Top of Data under study
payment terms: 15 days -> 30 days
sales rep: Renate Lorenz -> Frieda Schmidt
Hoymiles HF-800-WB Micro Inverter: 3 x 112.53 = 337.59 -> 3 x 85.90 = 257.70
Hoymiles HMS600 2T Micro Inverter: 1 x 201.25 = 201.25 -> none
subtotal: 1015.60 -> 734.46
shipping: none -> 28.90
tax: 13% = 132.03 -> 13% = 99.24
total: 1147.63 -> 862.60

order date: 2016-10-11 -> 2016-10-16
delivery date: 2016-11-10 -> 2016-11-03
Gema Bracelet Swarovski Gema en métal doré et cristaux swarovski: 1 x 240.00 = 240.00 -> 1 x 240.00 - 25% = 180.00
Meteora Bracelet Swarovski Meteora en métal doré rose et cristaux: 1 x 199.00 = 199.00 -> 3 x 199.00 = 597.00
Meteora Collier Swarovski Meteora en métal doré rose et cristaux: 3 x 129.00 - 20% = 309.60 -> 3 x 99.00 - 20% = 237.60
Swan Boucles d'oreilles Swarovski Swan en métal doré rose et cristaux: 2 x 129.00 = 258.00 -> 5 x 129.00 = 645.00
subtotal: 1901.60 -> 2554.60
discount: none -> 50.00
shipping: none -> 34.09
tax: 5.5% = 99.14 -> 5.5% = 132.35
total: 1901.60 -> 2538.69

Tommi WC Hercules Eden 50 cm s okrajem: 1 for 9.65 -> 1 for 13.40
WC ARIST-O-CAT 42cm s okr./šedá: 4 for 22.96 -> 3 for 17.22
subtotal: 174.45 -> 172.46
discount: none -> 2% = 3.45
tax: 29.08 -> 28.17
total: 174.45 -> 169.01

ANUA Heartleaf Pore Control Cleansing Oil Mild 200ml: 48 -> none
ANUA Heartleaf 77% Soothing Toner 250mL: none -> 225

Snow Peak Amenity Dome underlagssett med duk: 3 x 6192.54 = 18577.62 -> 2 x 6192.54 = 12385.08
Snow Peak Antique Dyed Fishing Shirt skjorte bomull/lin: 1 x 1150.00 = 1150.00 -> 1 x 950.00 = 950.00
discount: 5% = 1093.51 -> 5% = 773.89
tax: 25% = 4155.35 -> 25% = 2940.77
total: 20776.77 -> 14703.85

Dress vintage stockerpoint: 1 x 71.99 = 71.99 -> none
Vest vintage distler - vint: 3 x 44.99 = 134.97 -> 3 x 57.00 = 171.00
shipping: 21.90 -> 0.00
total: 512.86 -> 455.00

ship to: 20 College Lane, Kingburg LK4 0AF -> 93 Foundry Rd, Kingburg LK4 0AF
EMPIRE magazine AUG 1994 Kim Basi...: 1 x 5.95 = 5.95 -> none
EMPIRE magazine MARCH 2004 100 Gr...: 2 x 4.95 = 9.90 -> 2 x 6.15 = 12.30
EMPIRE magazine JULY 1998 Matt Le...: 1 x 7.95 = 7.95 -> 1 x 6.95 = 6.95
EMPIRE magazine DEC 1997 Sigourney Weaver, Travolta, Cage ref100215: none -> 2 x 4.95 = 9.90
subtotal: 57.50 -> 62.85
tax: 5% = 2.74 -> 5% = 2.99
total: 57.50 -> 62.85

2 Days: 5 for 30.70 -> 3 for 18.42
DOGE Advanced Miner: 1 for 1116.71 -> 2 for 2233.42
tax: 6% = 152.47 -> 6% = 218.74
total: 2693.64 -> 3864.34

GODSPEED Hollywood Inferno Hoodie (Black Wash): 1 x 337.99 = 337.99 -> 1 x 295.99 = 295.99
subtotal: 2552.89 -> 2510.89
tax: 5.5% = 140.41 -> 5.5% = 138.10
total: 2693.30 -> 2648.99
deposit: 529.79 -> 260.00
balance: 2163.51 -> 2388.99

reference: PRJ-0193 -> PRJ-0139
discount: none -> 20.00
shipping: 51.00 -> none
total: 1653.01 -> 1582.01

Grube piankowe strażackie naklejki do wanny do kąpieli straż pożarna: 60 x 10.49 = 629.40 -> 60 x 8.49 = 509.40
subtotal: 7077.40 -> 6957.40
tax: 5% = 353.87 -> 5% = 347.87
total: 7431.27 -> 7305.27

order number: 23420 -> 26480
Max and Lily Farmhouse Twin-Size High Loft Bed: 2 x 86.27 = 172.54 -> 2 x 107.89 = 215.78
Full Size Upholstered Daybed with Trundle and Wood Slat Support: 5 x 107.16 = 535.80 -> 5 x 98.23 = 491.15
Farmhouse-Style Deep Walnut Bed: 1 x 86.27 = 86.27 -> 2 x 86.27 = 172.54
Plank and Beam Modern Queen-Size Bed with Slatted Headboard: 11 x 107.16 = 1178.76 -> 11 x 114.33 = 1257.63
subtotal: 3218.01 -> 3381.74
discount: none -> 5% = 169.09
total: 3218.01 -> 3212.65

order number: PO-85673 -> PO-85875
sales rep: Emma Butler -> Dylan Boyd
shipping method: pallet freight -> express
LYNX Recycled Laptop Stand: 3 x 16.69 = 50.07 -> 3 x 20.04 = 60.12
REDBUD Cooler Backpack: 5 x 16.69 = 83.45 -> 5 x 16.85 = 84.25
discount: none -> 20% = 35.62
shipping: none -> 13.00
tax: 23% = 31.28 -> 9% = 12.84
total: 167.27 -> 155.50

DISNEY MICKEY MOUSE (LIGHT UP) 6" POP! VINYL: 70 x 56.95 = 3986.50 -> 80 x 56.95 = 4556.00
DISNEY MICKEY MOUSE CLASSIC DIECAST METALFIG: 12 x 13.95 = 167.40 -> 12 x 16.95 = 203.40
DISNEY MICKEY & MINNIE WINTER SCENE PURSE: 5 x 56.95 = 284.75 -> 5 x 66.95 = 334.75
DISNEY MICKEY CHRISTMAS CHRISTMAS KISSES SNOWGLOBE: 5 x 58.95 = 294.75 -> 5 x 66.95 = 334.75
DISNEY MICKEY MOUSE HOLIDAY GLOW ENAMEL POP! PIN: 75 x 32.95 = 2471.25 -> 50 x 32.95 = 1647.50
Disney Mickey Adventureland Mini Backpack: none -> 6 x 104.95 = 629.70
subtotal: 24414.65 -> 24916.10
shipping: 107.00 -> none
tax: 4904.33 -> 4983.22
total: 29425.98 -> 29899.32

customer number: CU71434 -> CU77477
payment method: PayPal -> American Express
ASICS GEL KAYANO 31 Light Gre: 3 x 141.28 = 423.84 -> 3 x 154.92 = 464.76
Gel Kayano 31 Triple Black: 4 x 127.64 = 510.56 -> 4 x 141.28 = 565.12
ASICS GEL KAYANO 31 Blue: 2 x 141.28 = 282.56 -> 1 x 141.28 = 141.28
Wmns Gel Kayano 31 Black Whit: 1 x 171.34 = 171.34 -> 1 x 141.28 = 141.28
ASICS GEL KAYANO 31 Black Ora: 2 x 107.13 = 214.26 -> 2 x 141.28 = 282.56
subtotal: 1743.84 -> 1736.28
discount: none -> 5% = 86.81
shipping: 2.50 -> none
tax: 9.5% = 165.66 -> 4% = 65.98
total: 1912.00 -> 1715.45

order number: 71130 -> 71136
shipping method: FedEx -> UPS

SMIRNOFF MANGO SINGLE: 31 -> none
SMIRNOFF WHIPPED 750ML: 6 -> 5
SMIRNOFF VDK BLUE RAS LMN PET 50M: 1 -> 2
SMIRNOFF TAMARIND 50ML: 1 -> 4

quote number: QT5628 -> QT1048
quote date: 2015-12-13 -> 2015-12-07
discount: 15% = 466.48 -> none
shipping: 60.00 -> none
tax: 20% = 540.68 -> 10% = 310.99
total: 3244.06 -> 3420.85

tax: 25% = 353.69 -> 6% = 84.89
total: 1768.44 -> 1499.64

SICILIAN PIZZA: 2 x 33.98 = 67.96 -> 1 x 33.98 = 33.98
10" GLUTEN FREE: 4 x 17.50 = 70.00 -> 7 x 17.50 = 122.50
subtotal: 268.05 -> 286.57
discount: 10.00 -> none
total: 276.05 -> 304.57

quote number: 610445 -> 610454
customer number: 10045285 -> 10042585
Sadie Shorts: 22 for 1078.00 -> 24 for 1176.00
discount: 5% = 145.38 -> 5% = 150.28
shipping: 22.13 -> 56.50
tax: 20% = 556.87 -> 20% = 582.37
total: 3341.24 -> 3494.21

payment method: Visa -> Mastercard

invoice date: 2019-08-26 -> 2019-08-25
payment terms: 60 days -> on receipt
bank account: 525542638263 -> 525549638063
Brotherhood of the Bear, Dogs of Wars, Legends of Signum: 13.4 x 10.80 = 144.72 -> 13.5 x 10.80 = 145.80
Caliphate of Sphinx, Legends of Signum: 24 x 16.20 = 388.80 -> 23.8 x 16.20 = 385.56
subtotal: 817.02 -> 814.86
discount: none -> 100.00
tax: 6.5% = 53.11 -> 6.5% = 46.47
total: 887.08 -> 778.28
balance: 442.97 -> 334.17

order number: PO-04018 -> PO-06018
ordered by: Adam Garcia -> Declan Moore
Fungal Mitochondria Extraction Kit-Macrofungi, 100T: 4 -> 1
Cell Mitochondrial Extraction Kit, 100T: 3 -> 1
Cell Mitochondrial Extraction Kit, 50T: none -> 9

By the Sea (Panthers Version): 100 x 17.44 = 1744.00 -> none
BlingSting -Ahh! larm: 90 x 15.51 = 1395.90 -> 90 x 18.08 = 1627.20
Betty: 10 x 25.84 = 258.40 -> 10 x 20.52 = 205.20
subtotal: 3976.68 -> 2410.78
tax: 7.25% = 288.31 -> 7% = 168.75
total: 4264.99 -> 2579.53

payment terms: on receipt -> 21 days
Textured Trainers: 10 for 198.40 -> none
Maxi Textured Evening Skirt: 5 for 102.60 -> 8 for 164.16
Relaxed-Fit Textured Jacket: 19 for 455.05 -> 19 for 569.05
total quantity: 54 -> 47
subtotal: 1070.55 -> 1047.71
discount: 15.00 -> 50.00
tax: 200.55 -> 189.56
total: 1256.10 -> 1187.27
Bottom of Data under study
* **Aim of the exercise**: Return all lines from the data above with "MOUSE" in them.

* **Solution to the exercise**:
DISNEY MICKEY MOUSE (LIGHT UP) 6" POP! VINYL: 70 x 56.95 = 3986.50 -> 80 x 56.95 = 4556.00
DISNEY MICKEY MOUSE CLASSIC DIECAST METALFIG: 12 x 13.95 = 167.40 -> 12 x 16.95 = 203.40
DISNEY MICKEY MOUSE HOLIDAY GLOW ENAMEL POP! PIN: 75 x 32.95 = 2471.25 -> 50 x 32.95 = 1647.50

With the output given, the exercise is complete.